• _TASK TO COMPLETE_
Given the listing below, write out exactly the lines starting with the line that has "[149,338,305,352] dei suoi" and going on through the line that has "(148, 474) none -> [156,553,167,565] ti", both kept.

• _RECORDS SHOWN_
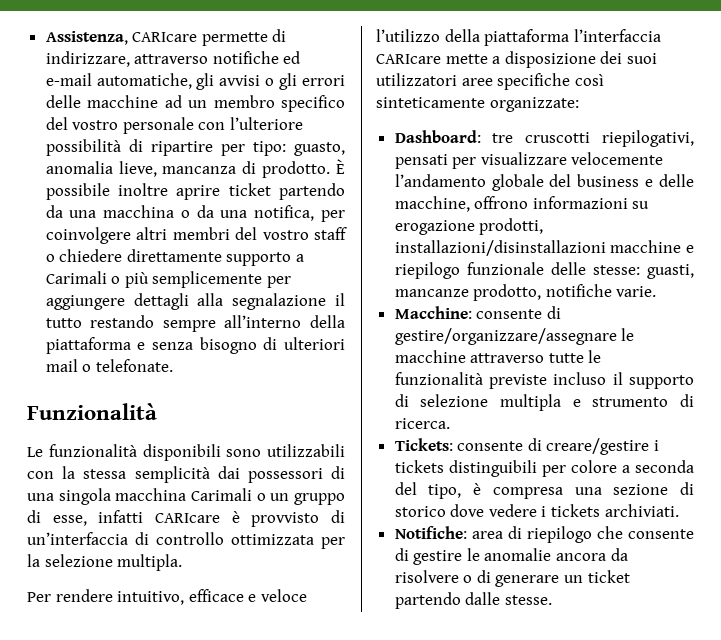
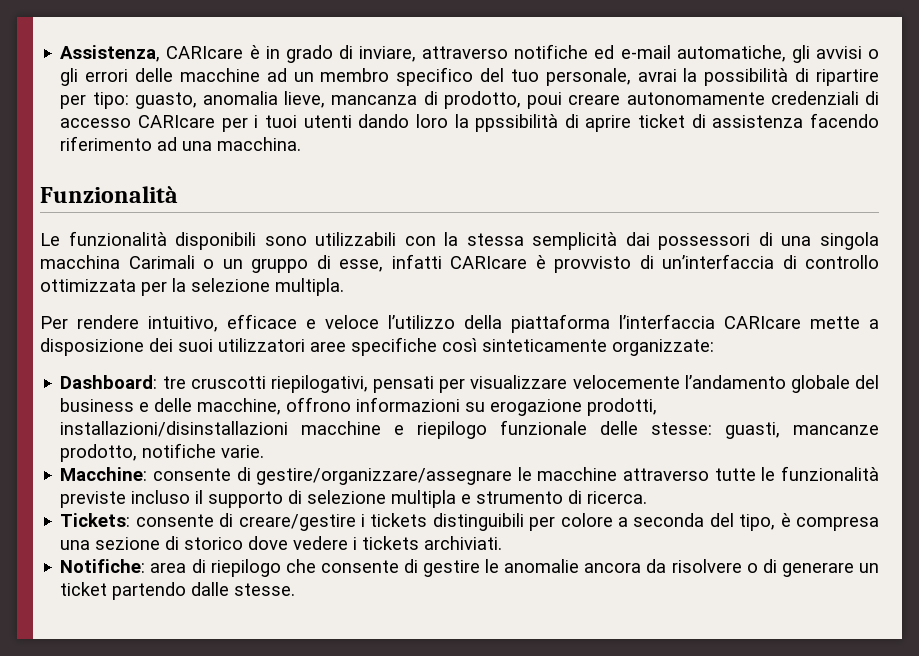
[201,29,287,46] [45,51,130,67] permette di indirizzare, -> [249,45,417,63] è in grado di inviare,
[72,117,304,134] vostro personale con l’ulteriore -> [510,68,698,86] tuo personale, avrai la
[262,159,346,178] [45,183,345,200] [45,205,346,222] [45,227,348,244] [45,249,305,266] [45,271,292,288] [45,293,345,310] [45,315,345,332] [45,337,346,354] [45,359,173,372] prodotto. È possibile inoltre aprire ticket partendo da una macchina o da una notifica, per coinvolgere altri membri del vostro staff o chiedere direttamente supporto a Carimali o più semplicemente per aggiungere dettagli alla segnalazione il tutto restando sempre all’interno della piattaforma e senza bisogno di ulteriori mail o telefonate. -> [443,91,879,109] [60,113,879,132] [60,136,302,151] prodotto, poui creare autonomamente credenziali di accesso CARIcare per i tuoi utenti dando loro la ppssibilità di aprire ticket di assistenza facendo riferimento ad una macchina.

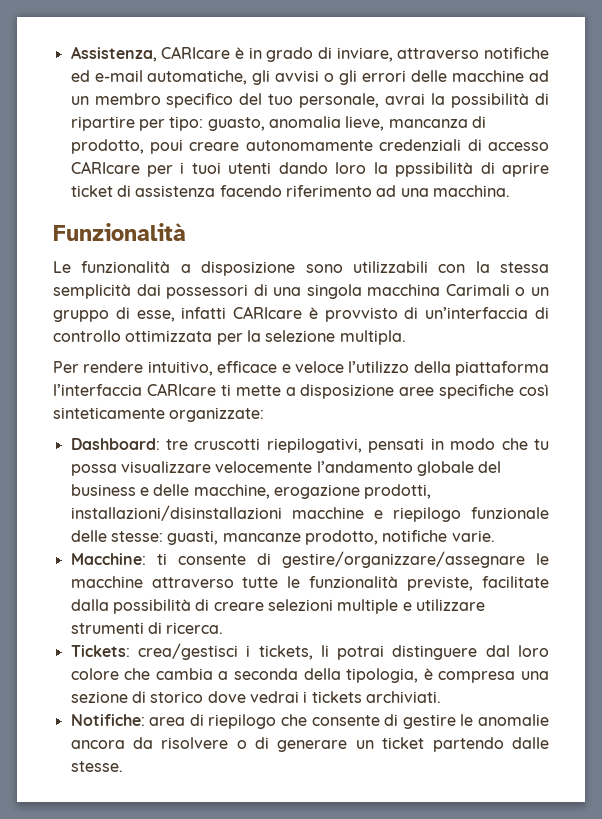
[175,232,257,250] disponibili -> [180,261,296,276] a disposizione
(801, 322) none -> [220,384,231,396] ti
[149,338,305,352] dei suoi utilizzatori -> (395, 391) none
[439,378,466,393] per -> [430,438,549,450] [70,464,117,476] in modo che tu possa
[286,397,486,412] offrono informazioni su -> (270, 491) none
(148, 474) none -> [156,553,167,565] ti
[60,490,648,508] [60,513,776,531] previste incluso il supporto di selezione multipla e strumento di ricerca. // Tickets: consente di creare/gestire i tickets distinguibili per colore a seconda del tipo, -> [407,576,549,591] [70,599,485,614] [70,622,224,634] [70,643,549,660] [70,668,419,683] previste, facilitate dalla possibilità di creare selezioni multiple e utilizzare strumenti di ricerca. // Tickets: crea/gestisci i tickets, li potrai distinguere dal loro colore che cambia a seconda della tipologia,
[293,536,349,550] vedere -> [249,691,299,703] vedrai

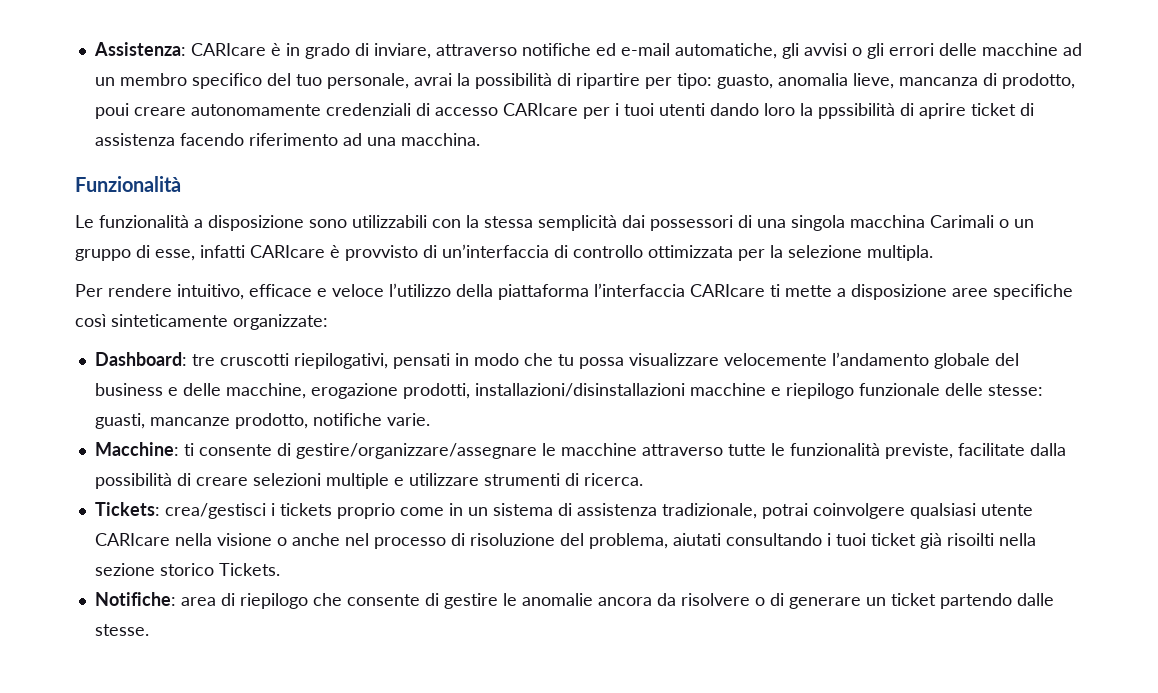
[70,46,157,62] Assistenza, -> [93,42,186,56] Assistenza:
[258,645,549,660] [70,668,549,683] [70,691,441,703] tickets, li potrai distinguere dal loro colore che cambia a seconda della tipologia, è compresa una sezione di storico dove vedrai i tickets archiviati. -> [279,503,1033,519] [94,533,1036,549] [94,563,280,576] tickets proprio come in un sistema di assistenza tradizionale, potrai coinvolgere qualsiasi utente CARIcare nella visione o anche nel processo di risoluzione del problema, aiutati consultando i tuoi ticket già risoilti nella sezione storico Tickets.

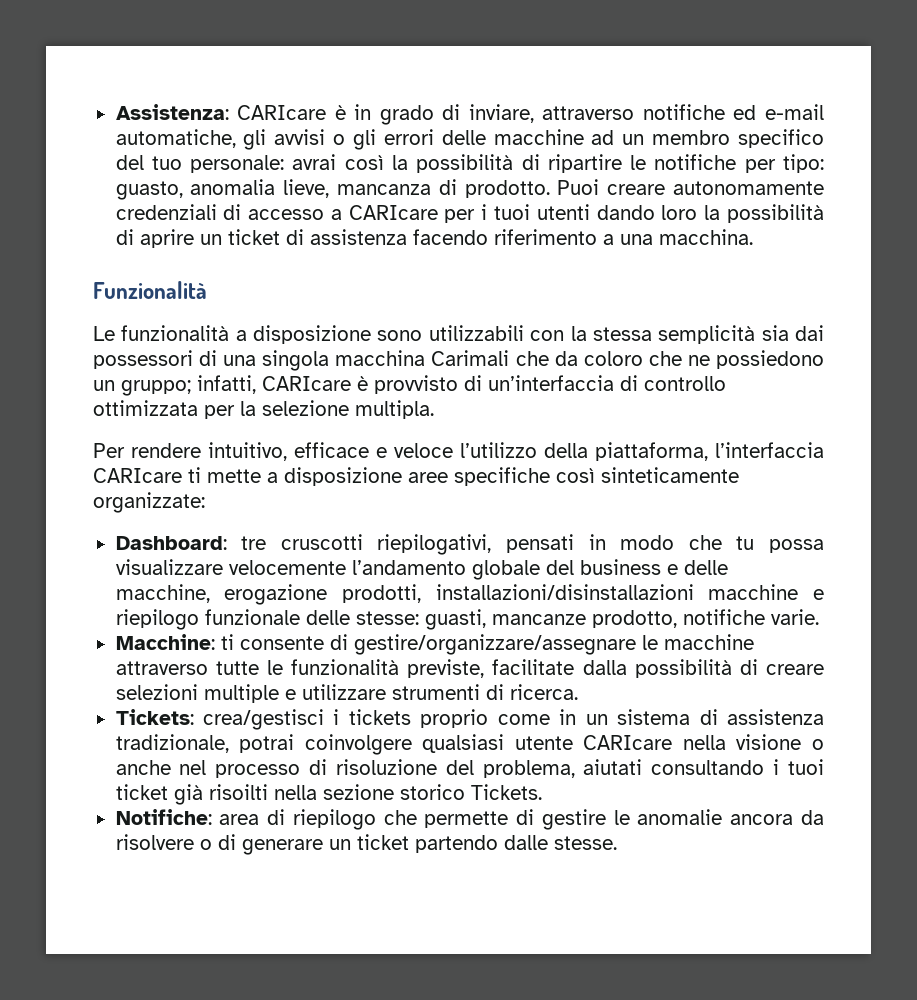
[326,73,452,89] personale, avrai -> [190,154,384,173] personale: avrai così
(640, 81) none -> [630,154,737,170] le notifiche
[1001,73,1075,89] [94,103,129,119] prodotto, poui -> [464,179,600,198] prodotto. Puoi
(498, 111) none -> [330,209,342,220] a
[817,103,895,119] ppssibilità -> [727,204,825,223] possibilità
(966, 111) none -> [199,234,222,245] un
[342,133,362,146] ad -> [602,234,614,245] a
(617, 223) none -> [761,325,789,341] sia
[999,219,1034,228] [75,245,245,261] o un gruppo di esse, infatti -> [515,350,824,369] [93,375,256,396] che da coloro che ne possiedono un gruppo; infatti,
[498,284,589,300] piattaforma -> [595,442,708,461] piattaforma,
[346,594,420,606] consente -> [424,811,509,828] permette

• _WRITTEN REPLY_
[149,338,305,352] dei suoi utilizzatori -> (395, 391) none
[439,378,466,393] per -> [430,438,549,450] [70,464,117,476] in modo che tu possa
[286,397,486,412] offrono informazioni su -> (270, 491) none
(148, 474) none -> [156,553,167,565] ti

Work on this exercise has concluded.